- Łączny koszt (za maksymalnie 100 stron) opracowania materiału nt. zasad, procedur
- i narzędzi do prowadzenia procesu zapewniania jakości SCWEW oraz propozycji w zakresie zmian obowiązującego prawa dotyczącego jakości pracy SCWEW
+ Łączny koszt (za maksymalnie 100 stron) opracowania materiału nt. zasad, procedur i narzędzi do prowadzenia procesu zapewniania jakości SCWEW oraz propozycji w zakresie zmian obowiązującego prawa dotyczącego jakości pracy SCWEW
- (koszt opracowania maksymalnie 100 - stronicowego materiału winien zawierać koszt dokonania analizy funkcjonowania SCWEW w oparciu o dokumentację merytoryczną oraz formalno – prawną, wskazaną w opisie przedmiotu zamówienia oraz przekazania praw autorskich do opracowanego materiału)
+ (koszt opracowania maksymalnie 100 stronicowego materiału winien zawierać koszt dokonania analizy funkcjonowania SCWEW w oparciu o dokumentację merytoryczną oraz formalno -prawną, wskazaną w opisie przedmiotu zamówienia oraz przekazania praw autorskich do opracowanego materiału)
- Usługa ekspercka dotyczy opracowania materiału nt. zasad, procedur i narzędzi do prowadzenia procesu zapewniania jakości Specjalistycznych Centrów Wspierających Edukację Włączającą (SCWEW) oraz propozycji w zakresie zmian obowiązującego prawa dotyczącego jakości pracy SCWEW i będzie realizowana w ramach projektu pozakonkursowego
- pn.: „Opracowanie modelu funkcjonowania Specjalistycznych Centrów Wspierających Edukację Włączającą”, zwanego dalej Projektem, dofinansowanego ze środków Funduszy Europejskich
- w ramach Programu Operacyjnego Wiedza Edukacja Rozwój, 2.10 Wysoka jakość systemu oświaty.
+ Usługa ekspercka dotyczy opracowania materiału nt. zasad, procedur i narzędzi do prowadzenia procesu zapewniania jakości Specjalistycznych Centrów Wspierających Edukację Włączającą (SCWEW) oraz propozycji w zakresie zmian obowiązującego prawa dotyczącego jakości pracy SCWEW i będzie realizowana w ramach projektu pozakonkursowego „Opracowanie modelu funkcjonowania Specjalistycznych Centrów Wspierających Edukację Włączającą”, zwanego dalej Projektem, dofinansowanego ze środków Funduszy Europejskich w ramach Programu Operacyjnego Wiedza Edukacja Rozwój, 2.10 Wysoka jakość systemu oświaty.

--

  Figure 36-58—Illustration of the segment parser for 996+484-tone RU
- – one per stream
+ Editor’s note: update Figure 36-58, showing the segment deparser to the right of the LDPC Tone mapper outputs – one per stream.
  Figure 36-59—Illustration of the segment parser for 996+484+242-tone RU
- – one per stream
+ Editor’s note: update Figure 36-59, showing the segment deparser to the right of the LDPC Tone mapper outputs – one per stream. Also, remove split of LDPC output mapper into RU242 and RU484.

==

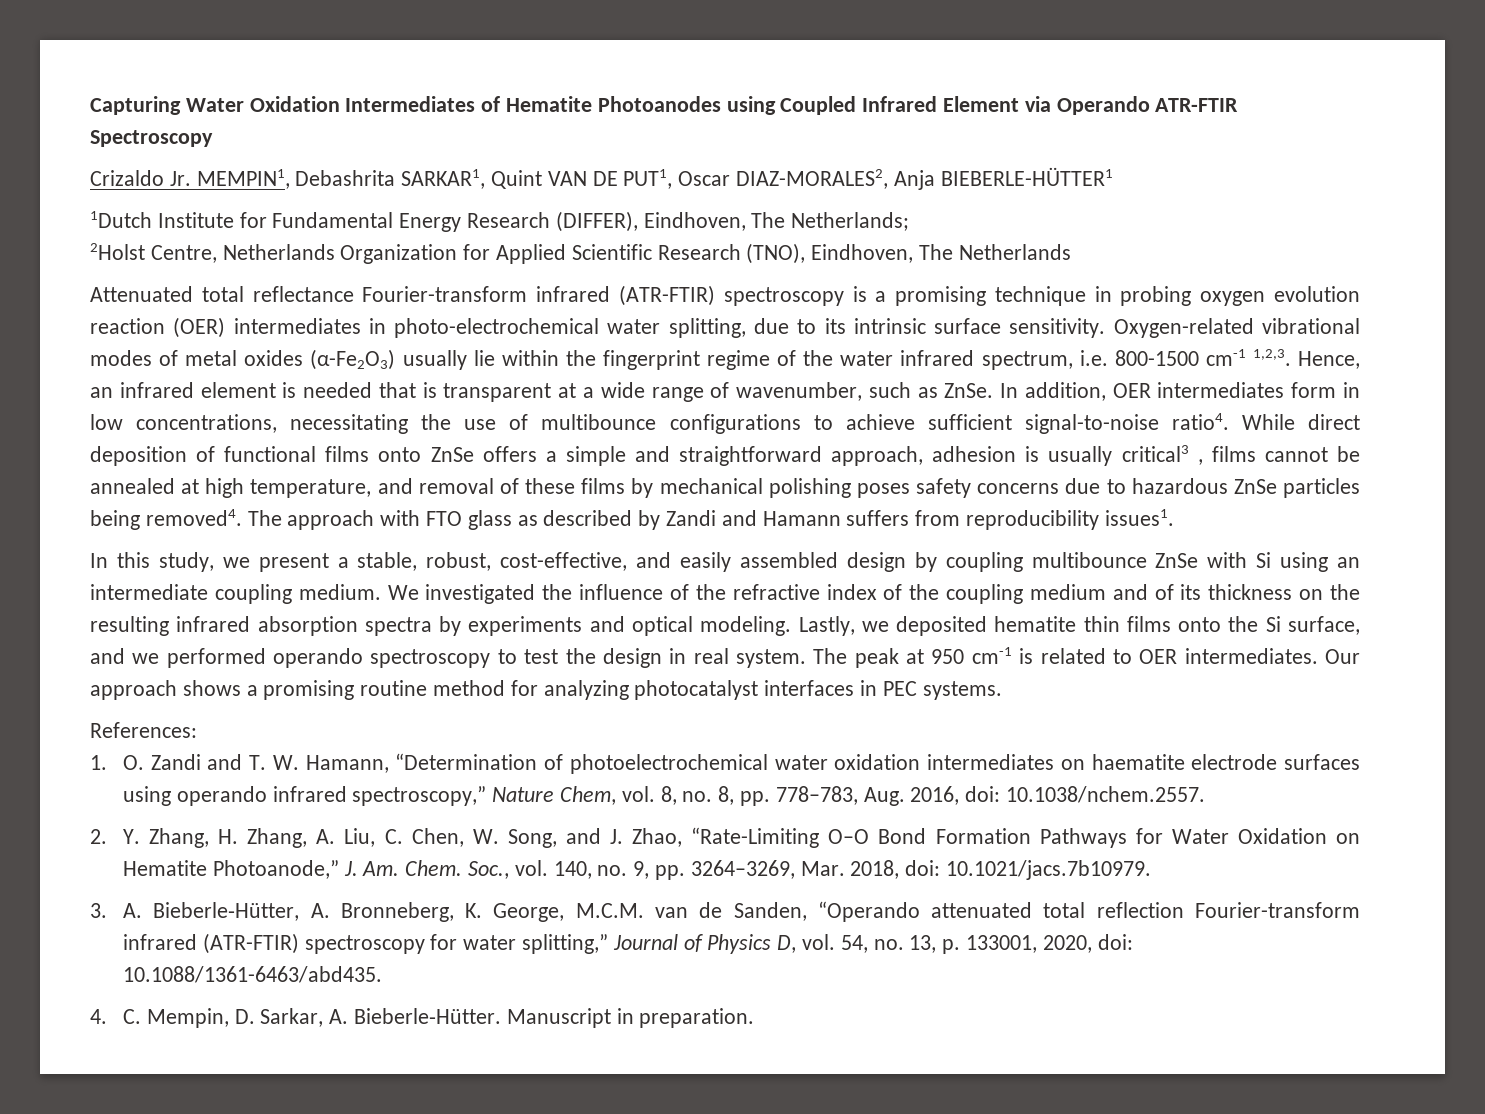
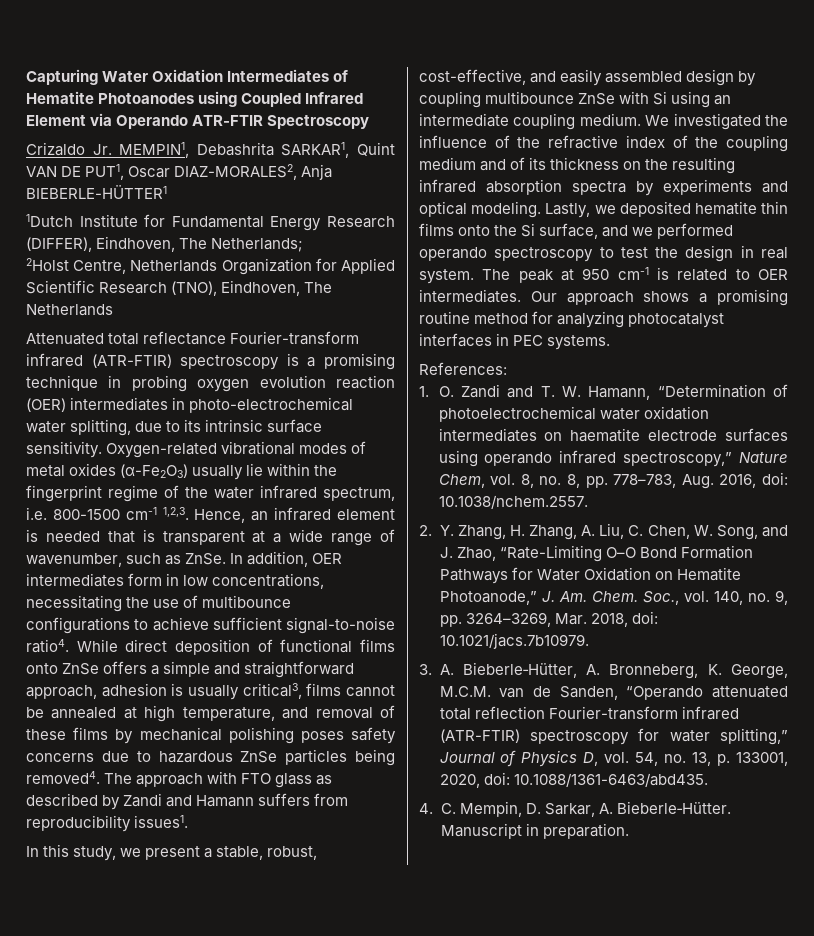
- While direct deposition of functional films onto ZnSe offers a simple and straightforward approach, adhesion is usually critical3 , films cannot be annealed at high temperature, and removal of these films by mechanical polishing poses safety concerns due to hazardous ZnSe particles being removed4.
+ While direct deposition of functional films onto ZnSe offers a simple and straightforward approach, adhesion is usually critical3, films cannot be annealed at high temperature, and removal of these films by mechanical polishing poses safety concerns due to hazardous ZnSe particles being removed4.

* ACTIVITY *
Locate all lines in the listing above with the word "zawierać" and copy them.

* OUTPUT OF THE EXERCISE *
- (koszt opracowania maksymalnie 100 - stronicowego materiału winien zawierać koszt dokonania analizy funkcjonowania SCWEW w oparciu o dokumentację merytoryczną oraz formalno – prawną, wskazaną w opisie przedmiotu zamówienia oraz przekazania praw autorskich do opracowanego materiału)
+ (koszt opracowania maksymalnie 100 stronicowego materiału winien zawierać koszt dokonania analizy funkcjonowania SCWEW w oparciu o dokumentację merytoryczną oraz formalno -prawną, wskazaną w opisie przedmiotu zamówienia oraz przekazania praw autorskich do opracowanego materiału)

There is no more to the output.